Добравшись до леса (тут внутренний голос все-таки вставил фразу про чужую территорию, но я мысленно махнул на него — не помирать же с голоду, авось, и не заметят), я быстро и без лишних раздумий взял след. Судя по моим слабым внутренним ощущениям, это был кролик. Или кто-то, очень на него похожий. Во всяком случае, млекопитающее. След вился долго и нудно, будто бы неохотно ведя меня через кусты и заросли, в которых в это утро отметился шустрый зверек. А побегал он, надо сказать, основательно. Но в итоге я его все-таки успешно выследил — это действительно оказался кролик. А вот дальше… Дальше начались проблемы.
Казалось бы, что должен сделать молодой динго с кроликом, когда видит его? По-моему, ответ очевиден: поймать, загрызть и съесть. Это так. Но взгляните с другого ракурса: как кого-то поймать и убить может тринадцатилетний мальчишка, который до этого убивал только мух на подоконнике? Даже если он и есть этот молодой динго? Позавчерашняя курица не в счет: там меня вели инстинкты. Сейчас же их не было. Был лишь голод, который подразнивал меня: хочешь есть? Так вот же еда, прямо перед твоим вытянутым рыжим носом! Возьми и съешь! Но меня внутренне передергивало от мысли, что я своими зубами буду сейчас грызть и рвать этот пушистое существо.
К счастью для меня, все эти внутренние размышления длились на деле всего несколько секунд. К счастью — потому что кролик уже собрался убегать и даже приподнялся. Завидев это, я, почти не соображая, что делаю (включились все-таки инстинкты), что есть мочи прыгнул вперед и подмял под себя зверька, когтями ломая ему хребет. Придя в себя после подобного кульбита, я тупо посмотрел на свои лапы. Раненый кролик бился в агонии, и пусть быть хоть все гринписовцы мира в этот момент взывали ко мне с требованиями пощадить несчастного зверька — самое милосердное, что я мог сделать в этой ситуации, это прекратить его мучения. Что я и сделал. Странно, но теперь, когда все уже произошло, я сам уже не чувствовал ни угрызений совести, ни какой-либо жалости к кролику. Возможно, причиной тому был запах крови, пахнущий до одурения вкусно и аппетитно, настолько, что мне уже было не до каких-либо сантиментов.

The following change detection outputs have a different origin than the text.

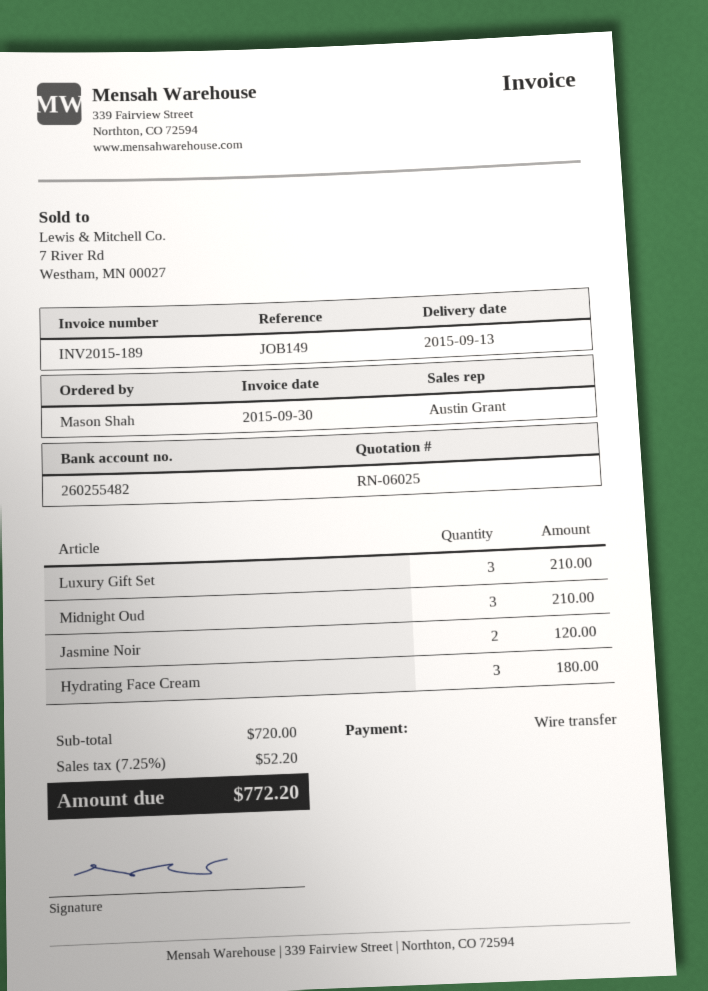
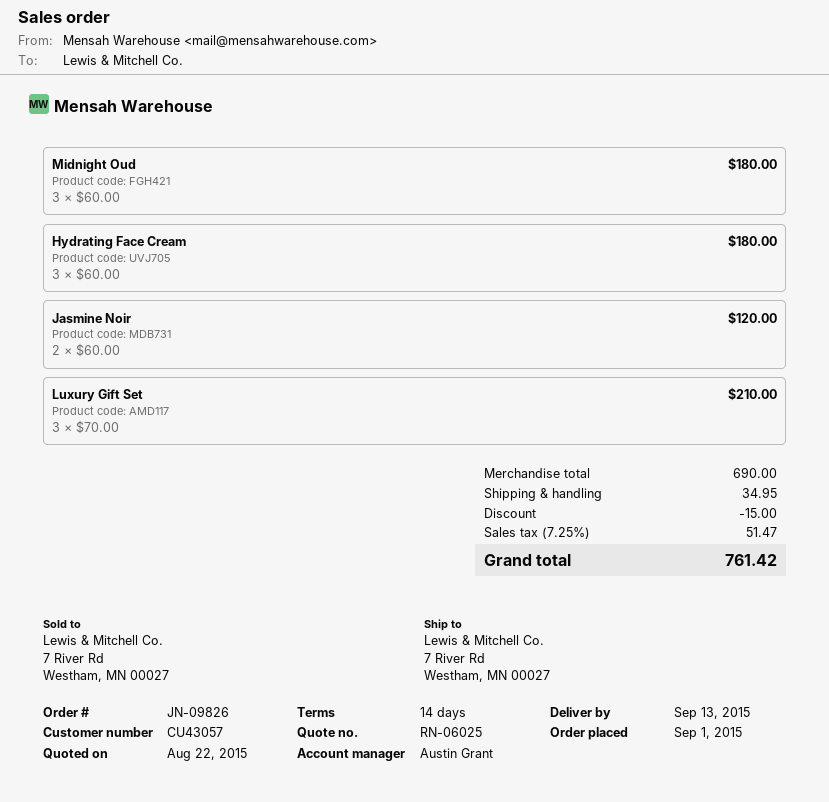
Midnight Oud: 3 for 210.00 -> 3 for 180.00
subtotal: 720.00 -> 690.00
discount: none -> 15.00
shipping: none -> 34.95
tax: 7.25% = 52.20 -> 7.25% = 51.47
total: 772.20 -> 761.42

Я отбросил все сомнения, словно бы оставив их в прошлой, английской, жизни, и просто начал есть, раздирая теплую тушку когтями и орошая кровью свои лапы и пасть.
Наскоро покончив с завтраком, я сыто икнул, довольно забил хвостом (вышло у меня это, как и раньше, совершенно непроизвольно) и не то с гордостью, не то с грустью подумал, что становлюсь настоящим диким животным. Еще немного — и вся моя человеческая жизнь будет казаться только сном. Чудаковатым и нелепым. В джунглях так не бывает.
Эта мысль потянула за собой и другую. Если я не хочу забыть, кто я такой — а я этого, разумеется, совсем не хотел — значит, нужно просто выйти к людям, как я и собирался. Необязательно, подумал я, идти и показываться им на глаза. Можно просто поселиться так, чтобы постоянно видеть — пусть даже издалека — город или небольшую деревушку. Это будет мне своеобразным напоминанием о том, что я человек. Хотя и в шкуре динго. Если бы у меня была привычка разговаривать с собой самим, подумал я, я бы обязательно называл себя по имени и фамилии. Дик Бинго. Но у меня — к счастью или к сожалению — не было такой привычки.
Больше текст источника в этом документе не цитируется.